That term... "No Pain, No Gain". Ha, Lie!! For me, pain is absolutely debilitating physically and mentally. No "gain" for me. Pain causes me to "rethink" my life when I am so incredibly miserable. I know pain has a biological, physiological purpose, to alert us there's something wrong, something going on... but geezzz, can't there be an "off" switch for it, once we get the message.
I remember all the pains I had from FUN things I used to be able to do. Outdoor sports, horses, playing with my kids, family trips, animals, etc. Muscular pain from that was annoying, and yes painful, but it has a positive cause. There is not positive purpose, except the physiological awareness-alarm, to this awful, take my breath away pain I've had since steroids wore off last Thursday, July 5th, my 8th SCT anniversay.
Here's what happened:
You can see from my previous post, I managed to have a fun 4th of July, of course because of DEX STEROIDS masking side effects from my chemo day before lol. But on the way home July 3rd, I caused a crazy, stupid, random injury to myself by swallowing water wrong!! Yes, swallowing water wrong! I always try to hydrate well prior to and after my Darzalex infusion, and speaking of that, I must grab a water bottle NOW to hydrate for my 2:00pm, FIRST ZOMETA infusion...
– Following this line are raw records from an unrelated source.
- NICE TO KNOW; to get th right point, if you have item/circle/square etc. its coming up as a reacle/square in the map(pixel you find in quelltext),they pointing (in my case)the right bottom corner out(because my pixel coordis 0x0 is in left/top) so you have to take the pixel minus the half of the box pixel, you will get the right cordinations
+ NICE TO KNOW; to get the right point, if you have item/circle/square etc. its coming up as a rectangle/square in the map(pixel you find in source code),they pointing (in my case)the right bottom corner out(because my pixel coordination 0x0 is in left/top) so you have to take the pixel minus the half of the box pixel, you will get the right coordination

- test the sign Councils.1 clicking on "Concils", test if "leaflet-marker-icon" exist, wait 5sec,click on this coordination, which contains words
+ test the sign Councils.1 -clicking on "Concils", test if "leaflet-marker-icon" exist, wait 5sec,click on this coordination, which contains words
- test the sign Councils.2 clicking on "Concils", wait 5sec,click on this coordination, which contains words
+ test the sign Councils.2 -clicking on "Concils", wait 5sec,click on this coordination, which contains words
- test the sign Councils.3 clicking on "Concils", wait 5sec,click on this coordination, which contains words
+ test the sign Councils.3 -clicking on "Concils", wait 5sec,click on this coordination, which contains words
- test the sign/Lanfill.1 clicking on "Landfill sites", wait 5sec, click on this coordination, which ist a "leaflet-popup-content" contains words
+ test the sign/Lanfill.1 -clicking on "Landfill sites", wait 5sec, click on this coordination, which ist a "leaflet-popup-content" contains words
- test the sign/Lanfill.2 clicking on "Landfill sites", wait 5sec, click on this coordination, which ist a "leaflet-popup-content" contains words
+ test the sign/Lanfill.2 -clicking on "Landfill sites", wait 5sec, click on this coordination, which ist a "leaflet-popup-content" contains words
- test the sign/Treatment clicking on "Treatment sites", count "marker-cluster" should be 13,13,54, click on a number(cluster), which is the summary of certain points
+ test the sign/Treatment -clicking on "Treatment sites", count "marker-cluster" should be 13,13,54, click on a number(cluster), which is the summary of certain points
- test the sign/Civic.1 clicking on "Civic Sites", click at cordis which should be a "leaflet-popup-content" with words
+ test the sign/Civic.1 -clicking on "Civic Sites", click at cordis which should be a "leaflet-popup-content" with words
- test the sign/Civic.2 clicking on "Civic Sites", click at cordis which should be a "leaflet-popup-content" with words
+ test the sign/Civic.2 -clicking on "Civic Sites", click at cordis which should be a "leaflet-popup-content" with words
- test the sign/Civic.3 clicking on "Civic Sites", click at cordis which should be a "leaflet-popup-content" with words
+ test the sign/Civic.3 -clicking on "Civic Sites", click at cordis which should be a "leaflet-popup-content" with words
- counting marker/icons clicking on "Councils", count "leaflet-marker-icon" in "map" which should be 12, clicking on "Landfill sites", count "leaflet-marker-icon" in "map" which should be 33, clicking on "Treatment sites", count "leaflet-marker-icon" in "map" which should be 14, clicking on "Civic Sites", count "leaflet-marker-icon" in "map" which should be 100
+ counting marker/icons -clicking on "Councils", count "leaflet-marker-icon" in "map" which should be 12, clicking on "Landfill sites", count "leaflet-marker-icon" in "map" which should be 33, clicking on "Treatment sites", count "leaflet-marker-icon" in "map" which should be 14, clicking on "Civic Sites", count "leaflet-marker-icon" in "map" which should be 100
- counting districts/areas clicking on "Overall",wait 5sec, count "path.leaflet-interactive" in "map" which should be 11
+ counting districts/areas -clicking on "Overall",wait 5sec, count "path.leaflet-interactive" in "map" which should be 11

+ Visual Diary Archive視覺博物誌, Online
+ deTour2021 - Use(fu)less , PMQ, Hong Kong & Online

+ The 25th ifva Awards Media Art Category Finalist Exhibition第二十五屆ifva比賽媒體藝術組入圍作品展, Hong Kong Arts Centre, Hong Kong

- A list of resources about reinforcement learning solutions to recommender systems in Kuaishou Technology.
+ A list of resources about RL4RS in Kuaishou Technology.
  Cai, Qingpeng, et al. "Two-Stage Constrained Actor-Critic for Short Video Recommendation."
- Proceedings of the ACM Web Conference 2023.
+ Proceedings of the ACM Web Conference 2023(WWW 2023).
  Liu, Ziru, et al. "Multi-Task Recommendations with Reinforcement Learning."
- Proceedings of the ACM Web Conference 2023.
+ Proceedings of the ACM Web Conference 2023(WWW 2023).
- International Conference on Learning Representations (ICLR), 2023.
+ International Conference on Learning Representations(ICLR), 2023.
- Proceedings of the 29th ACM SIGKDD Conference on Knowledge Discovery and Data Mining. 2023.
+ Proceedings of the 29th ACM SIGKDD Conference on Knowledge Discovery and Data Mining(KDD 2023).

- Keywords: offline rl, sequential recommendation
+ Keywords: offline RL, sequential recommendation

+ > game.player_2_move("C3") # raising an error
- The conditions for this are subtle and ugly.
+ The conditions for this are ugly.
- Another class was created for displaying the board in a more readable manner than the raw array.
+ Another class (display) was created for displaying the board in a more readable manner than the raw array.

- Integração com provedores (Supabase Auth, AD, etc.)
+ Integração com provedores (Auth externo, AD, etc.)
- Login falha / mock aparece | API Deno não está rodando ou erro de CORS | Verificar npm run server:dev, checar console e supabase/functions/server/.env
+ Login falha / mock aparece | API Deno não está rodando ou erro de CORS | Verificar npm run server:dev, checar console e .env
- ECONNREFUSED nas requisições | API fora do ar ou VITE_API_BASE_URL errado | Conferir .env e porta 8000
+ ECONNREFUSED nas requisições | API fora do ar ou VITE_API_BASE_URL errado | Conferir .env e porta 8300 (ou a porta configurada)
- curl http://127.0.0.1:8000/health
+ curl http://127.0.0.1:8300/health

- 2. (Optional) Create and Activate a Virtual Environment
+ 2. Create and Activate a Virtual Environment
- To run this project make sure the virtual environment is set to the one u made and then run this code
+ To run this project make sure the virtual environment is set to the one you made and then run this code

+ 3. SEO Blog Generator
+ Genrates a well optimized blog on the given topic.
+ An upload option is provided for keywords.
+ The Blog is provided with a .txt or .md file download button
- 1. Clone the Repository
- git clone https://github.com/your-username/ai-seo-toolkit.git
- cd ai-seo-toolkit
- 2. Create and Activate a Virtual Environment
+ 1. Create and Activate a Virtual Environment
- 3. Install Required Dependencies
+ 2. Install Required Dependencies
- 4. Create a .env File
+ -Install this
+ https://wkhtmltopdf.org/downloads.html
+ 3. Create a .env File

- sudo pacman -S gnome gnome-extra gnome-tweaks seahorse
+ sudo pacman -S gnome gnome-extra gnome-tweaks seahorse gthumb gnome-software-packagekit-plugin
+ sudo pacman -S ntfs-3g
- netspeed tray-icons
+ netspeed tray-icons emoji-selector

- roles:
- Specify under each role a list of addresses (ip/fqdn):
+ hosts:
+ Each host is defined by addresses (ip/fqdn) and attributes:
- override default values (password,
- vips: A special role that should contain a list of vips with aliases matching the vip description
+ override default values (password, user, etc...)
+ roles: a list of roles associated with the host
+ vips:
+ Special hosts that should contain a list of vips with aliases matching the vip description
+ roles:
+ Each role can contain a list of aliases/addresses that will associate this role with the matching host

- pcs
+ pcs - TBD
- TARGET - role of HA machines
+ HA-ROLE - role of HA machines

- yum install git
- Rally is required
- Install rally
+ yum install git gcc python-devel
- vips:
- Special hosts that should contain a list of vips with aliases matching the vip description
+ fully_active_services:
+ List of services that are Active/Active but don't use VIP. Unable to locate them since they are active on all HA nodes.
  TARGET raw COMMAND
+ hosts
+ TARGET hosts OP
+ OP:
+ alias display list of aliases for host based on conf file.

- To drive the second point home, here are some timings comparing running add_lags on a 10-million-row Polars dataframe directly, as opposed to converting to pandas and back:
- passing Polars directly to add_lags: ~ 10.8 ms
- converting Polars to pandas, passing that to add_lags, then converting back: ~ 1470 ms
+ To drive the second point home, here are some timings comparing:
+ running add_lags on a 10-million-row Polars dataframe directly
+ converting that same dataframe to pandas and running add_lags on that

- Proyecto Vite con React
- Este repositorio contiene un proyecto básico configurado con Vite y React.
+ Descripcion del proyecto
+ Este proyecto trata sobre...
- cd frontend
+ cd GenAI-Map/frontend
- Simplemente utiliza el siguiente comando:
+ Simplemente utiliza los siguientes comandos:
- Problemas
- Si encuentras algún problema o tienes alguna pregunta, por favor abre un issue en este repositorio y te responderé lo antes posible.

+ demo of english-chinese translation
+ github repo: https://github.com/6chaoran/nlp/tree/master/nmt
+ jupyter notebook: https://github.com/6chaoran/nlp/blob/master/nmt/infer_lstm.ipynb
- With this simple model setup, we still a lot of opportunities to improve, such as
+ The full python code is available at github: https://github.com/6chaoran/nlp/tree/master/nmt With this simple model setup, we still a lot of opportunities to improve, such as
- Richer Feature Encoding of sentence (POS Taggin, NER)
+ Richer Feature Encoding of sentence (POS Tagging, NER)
Anyway, on the way home Tues July 3, I took a big swig of water as I was driving, and managed to swallow it wrong, which for me, causes me to need to choke, spit out, cough and sneeze all the same time. This reaction has been exaggerated since my SCT, so something must have changed in my Esophagus? So anyway, in that split second event, I had to choose to spit out in my car, or suppress, repress the choke, sneeze, cough. Well I made the STUPID choice to repress, suppress, restrain that urge, and pushed down the cough, sneeze, choke, awkwardly swallowing the water. You know that feeling when you repress a sneeze. Bad for anyone, but super bad move on my part, as apparently sitting seat belted in, I managed to jar and shock my body into a horrible muscle spasm!
I immediately felt a shocking sharp, searing, tearing, stabbing blot of pain, pinching and ripping in to my Left side rib, chest area, under my bra. Absolutely took my breath away. I kept driving, tried deep breathing, adjusting my posture, and doing mini stretches at the red lights. (Yes, I routinely take the street route home after chemo just in case I am not ok, and can easily pull over). But thanks to Dex steroids, I didn't feel incapacitated at that time and continued home. For the rest of evening and into July 4th, I felt a deep suppressed pain, but it was definitely masked, buried deep, unbeknownst to me, ready to attack in the next several days.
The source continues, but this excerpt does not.